• **What to do**
With pictures left out, retype the lines from the start of the records through the one that contains "- error: Int business: String".

= Beginning of Section =

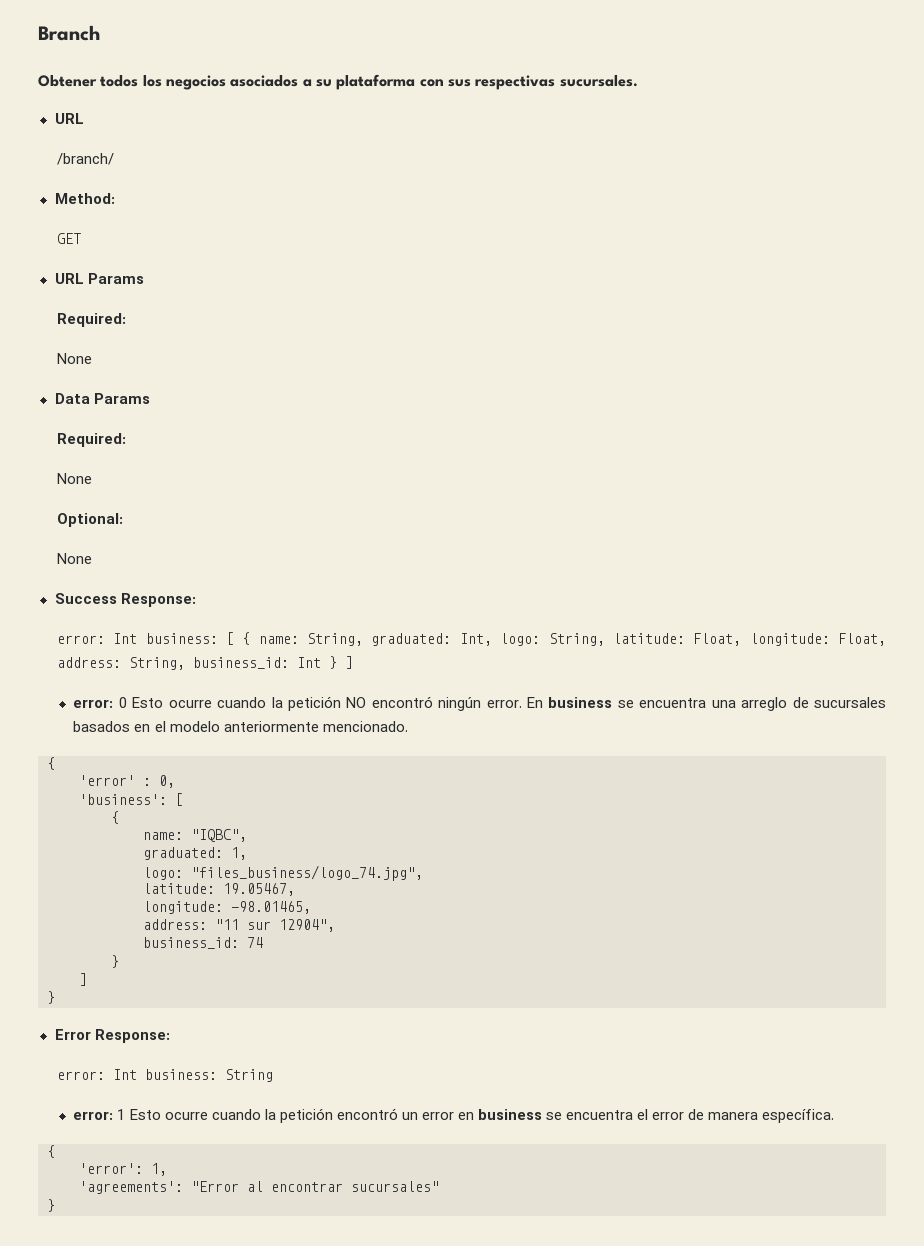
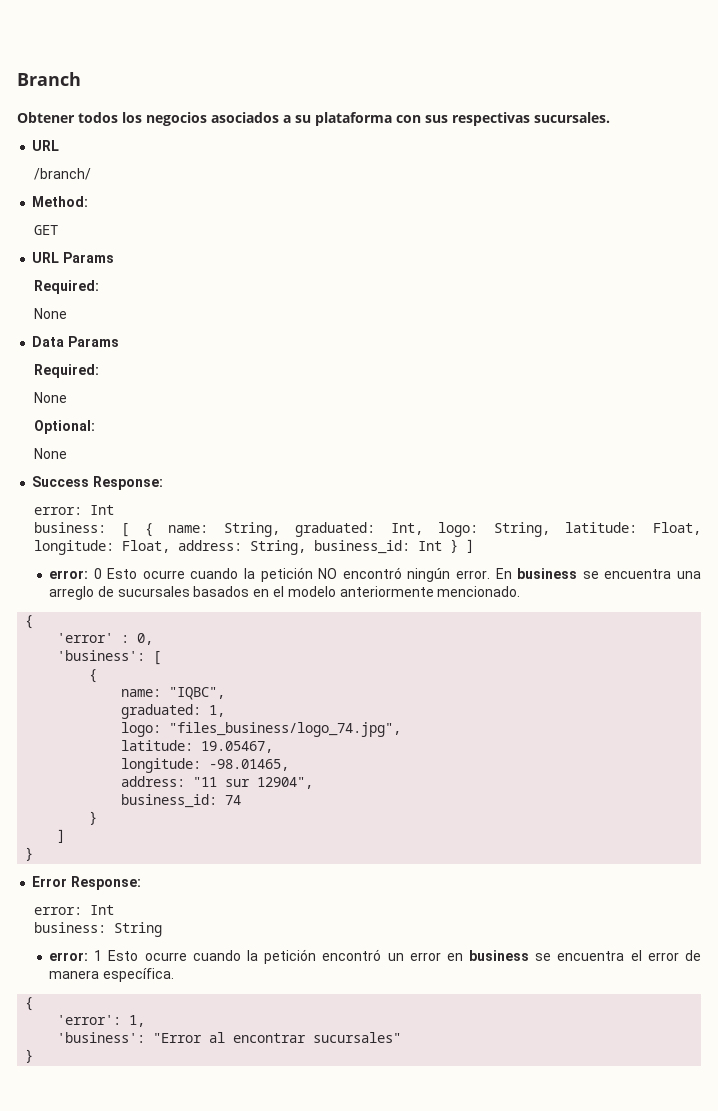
  Success Response:
- error: Int business: [ { name: String, graduated: Int, logo: String, latitude: Float, longitude: Float, address: String, business_id: Int } ]
+ error: Int
+ business: [ { name: String, graduated: Int, logo: String, latitude: Float, longitude: Float, address: String, business_id: Int } ]
  Error Response:
- error: Int business: String
+ error: Int
+ business: String
- 'agreements': "Error al encontrar sucursales"
+ 'business': "Error al encontrar sucursales"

= End of Section =

• **Expected output**
  Success Response:
- error: Int business: [ { name: String, graduated: Int, logo: String, latitude: Float, longitude: Float, address: String, business_id: Int } ]
+ error: Int
+ business: [ { name: String, graduated: Int, logo: String, latitude: Float, longitude: Float, address: String, business_id: Int } ]
  Error Response:
- error: Int business: String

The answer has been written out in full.